Scientific classification
- Kingdom: Animalia
- Phylum: Chordata
- Class: Aves
- Order: Columbiformes
- Family: Columbidae
- Genus: Spilopelia
- Species: S. chinensis
- Binomial name: Spilopelia chinensis (Scopoli, 1768)
- Subspecies: See text
- Synonyms: Streptopelia chinensis; Stigmatopelia chinensis; Turtur suratensis;

= Spotted dove =

- Genus: Spilopelia
- Species: chinensis
- Authority: (Scopoli, 1768)
- Conservation status: LC
- Synonyms: Streptopelia chinensis, Stigmatopelia chinensis, Turtur suratensis

Species of bird

The spotted dove or eastern spotted dove (Spilopelia chinensis) is a small and somewhat long-tailed pigeon that is a common resident breeding bird across its native range on the Indian subcontinent and in East and Southeast Asia. The species has been introduced to many parts of the world and feral populations have become established.

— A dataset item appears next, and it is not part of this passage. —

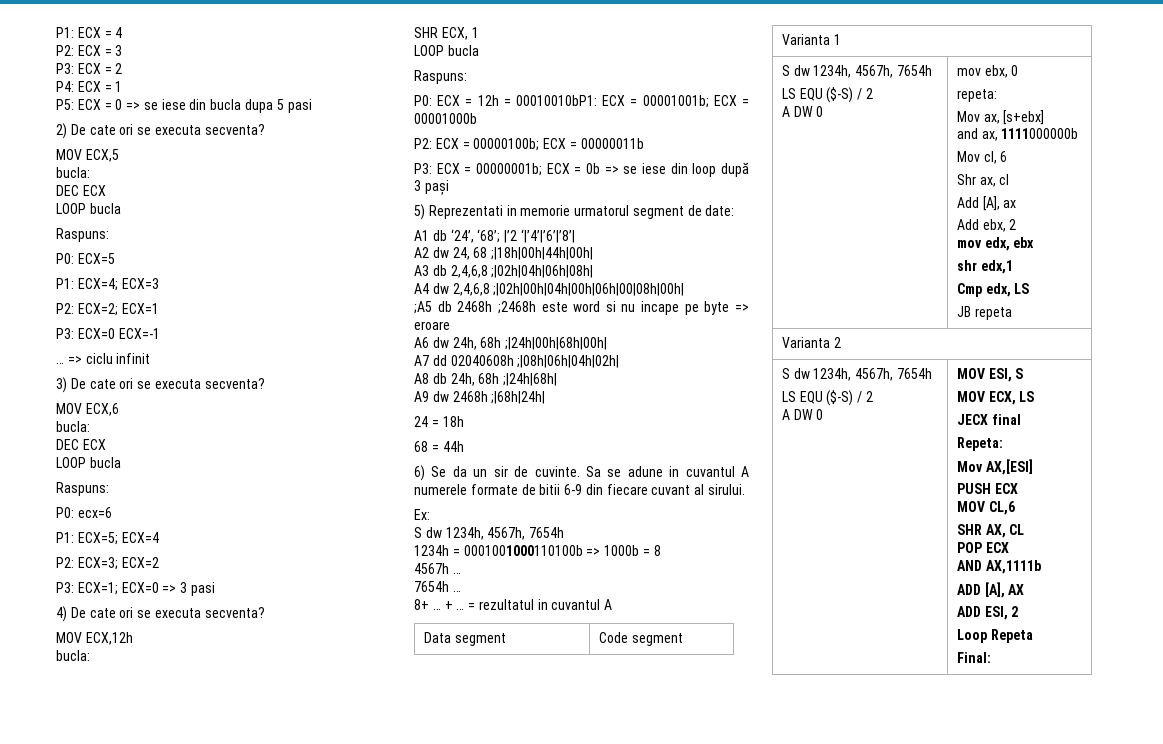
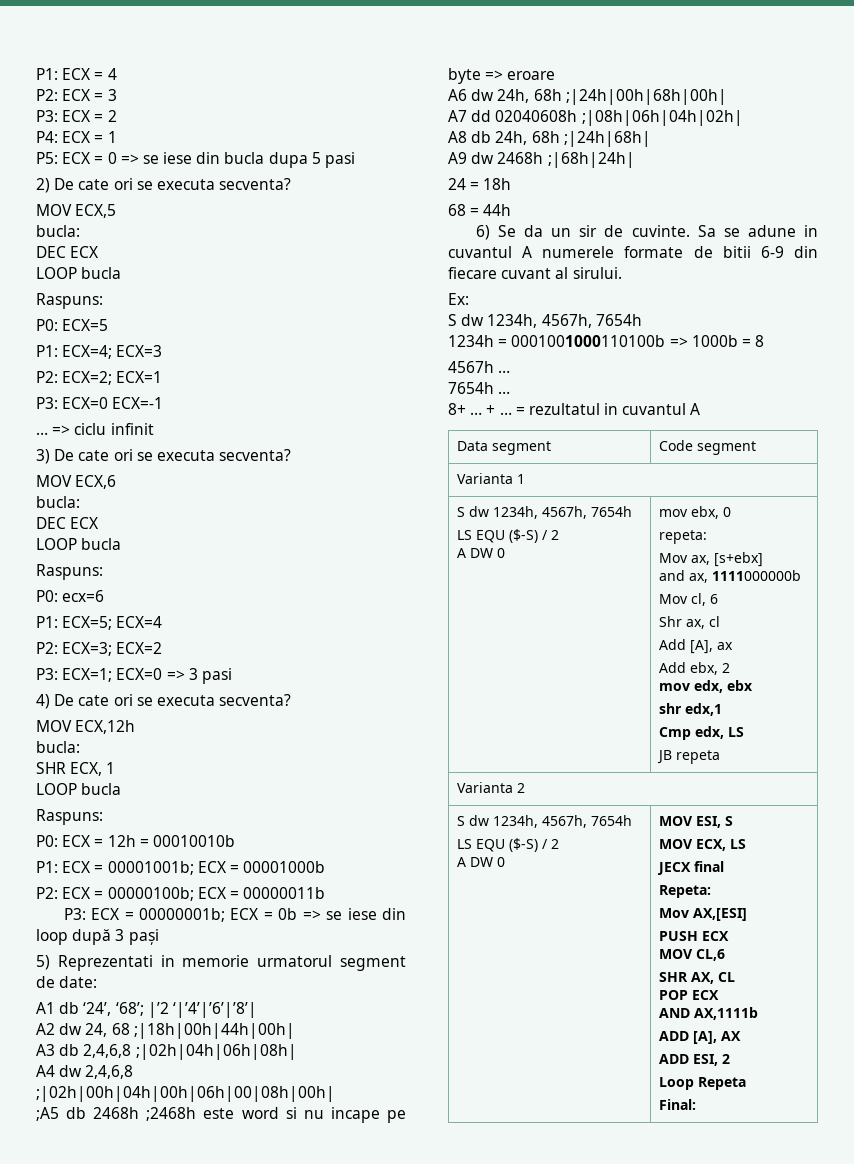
- P0: ECX = 12h = 00010010bP1: ECX = 00001001b; ECX = 00001000b
+ P0: ECX = 12h = 00010010b
+ P1: ECX = 00001001b; ECX = 00001000b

This species was formerly included in the genus Streptopelia with other turtle-doves, but studies suggest that they differ from typical members of that genus. This dove is long tailed buff brown with a white-spotted black collar patch on the back and sides of the neck. The tail tips are white and the wing coverts have light buff spots.

There are considerable plumage variations across populations within its wide range. The species is found in light forests and gardens as well as in urban areas. They fly from the ground with an explosive flutter and will sometimes glide down to a perch. It is also called the mountain dove, pearl-necked dove, lace-necked dove, and spotted turtle-dove.

==Taxonomy==
The spotted dove was formally described in 1786 by the Austrian naturalist Giovanni Antonio Scopoli and given the binomial name Columba chinensis. Scopoli based his account on "La tourterelle gris de la Chine" that had been described and illustrated in 1782 by the French naturalist Pierre Sonnerat in the second volume of his book Voyage aux Indes orientales et à la Chine.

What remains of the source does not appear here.